Mais cette non-stylisation de la violence va permettre une autre stylisation, celle du personnage principal. Car si la violence est montrée de manière réaliste, le personnage du Pilote, lui, est totalement hors du commun. Le refrain de la chanson Human After All de College et Electic Youth utilisée à deux reprises lors de gros plans sur Ryan Golsing, et qui dit "We are human being and the real heroes" nous met sur le chemin d'un paradoxe : le Pilote, impassible, aux réactions inhumaines, bien qu'amoureux, est une sorte d'incarnation, un "chevalier blanc" pour reprendre les termes des vieux films hollywoodiens. Là où tous les autres ont de pâles réactions, se font malmenés par la vie, le Pilote domine tout, est parfait, aide tout le monde et tente de sauver, littéralement, la veuve et l'orphelin. Nous avons donc des plans très longs sur lui, qui ont parfois agacé le public, mais qui pour moi sont le phénomène central du film : on se demande ce que pense le Pilote, mais en réalité il ne pense rien. Quand Irène lui demande ce qu'il fait dans la vie, il répond "I drive." Parce qu'il n'est que ça, il n'est que voiture, il n'a pas d'émotion propre, ou si peu. Il n'est pourtant pas inhumain, vu qu'il aime et, si l'on regarde bien son visage, dans les discussions avec Irène, il lui arrive de pleurer. Mais son inhumanité est également mise en scène lorsqu'il porte le masque du pilote de crash tests. On perd alors même le visage de l'acteur.

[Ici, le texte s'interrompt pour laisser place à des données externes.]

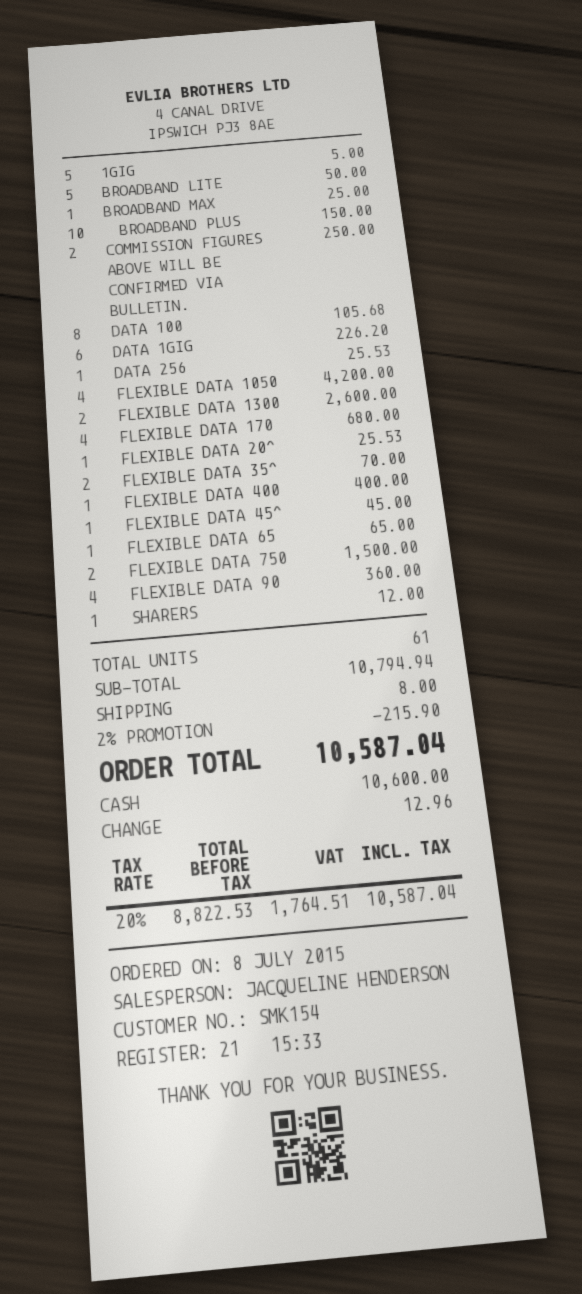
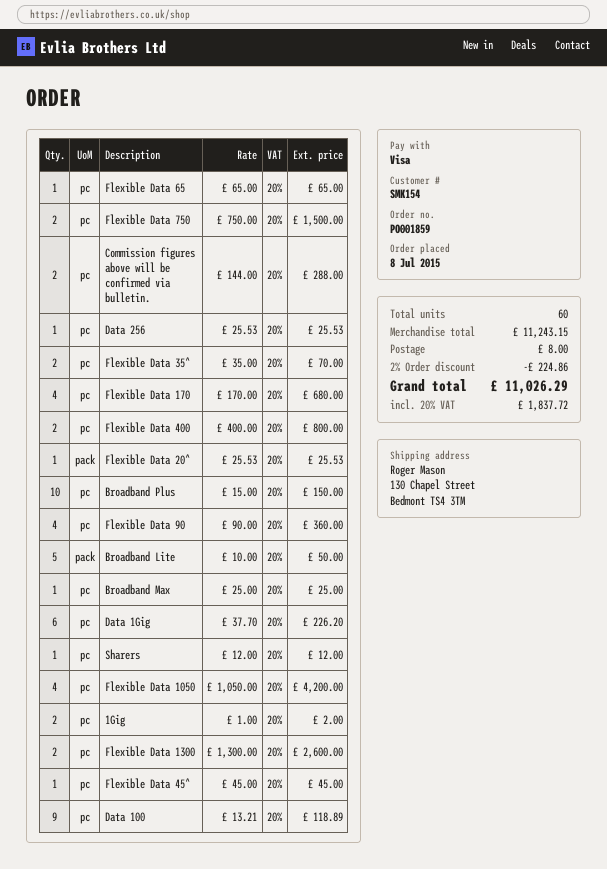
payment method: cash -> Visa
1GIG: 5 for 5.00 -> 2 for 2.00
COMMISSION FIGURES ABOVE WILL BE CONFIRMED VIA BULLETIN.: 2 for 250.00 -> 2 for 288.00
DATA 100: 8 for 105.68 -> 9 for 118.89
FLEXIBLE DATA 400: 1 for 400.00 -> 2 for 800.00
total quantity: 61 -> 60
subtotal: 10794.94 -> 11243.15
discount: 2% = 215.90 -> 2% = 224.86
tax: 20% = 1764.51 -> 20% = 1837.72
total: 10587.04 -> 11026.29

La subtilité du jeu, sous un voile d'impassibilité qu'on franchit dès la deuxième visualisation du film, a permis de magnifier Ryan Gosling, de lui donner un rôle taillé pour en faire un immense acteur, pour le faire entrer dans la "cour des grands". Et, effectivement, il est excellent, et mérite largement d'être vu comme un très grand acteur. L'argument qui voudrait qu'il soit, dans ce film, impassible à la Schwarzeneger dans Terminator ne tient pas la route à la deuxième visualisation, quand on observe le visage de Gosling, sur lequel passe une myriade d'émotions subtiles. Car le film va aussi contre le stéréotype du personnage bourrin. Le Pilote dit à un moment à un type qui lui parle dans un bar : "Ecoute bien ce que je te dis : tu vas fermer ta gueule ou je te l'éclate sur le comptoir et je te fais bouffer tes dents." Pourtant, le personnage du Pilote ne correspond pas du tout à l'image du personnage-sauveur telle qu'elle existe à Hollywood : il est déchiré, mal fringué, et son corps n'est presque jamais filmé, on ne voit que son visage, à part lors de la dernière scène, mais uniquement pour qu'on voit tous ses vêtements maculés de sang.

Finalement, Drive nous mène de surprise en surprise. Winding Refn n'a pas encore acquis l'assurance qui lui permettra d'aller beaucoup plus loin Only God Forgives, mais il nous fournit ici un très beau morceau de cinéma, un film noir tel qu'il s'en fait peu aujourd'hui. Un très bon film, qui exige d'abord de se laisser porter, de ne pas s'arrêter à l'étrangeté, mais qui en décevra peu.